Purpose of review: Genome-wide association studies have identified more than 50 robust loci associated with systemic lupus erythematosus (SLE) susceptibility, and follow-up studies help reveal candidate causative genetic variants and their biological relevance contributing to the development of SLE. Epigenetic modulation is emerging as an important mechanism for understanding how the implicated genes interact with environmental factors. We review recent progress toward identifying causative variants of SLE-associated loci and epigenetic impact on lupus, especially genetic-epigenetic interactions that modulate expression levels of SLE susceptibility genes.

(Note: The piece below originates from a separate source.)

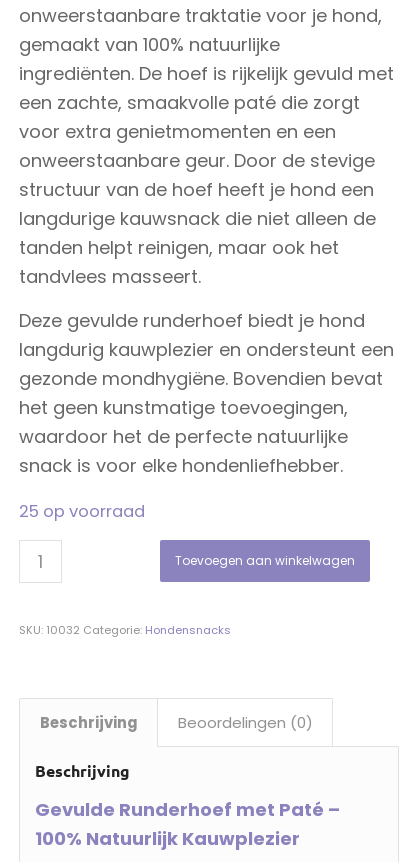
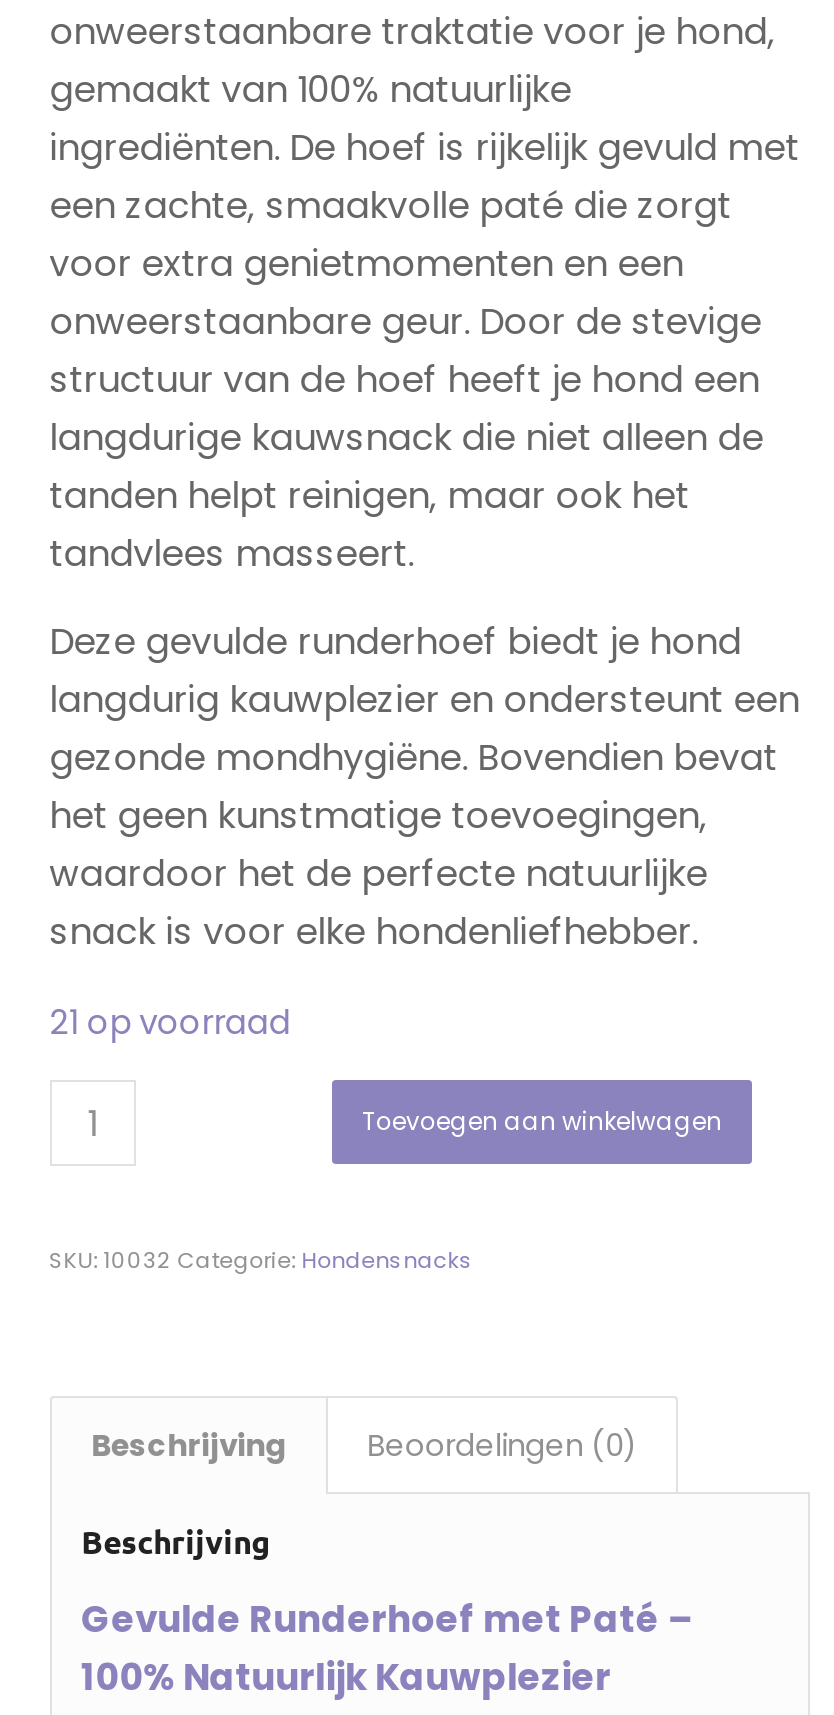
- 25 op voorraad
+ 21 op voorraad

Recent findings: A few SLE-risk loci have been refined to localize likely causative variants responsible for the observed genome-wide association study signals. Few of such variants disrupt coding sequences resulting in gain or loss of function for the encoded protein, whereas most fall in noncoding regions with potential to regulate gene expression through alterations in transcriptional activity, splicing, mRNA stability and epigenetic modifications. Multiple key pathways related to the SLE pathogenesis have been indicated by the identified genetic risk factors, including type I interferon signaling pathway that can also be regulated by epigenetic changes occurred in SLE.
Summary: These findings provide novel insights into the disease pathogenesis and promise better diagnostic accuracy and new therapeutic targets for patient management.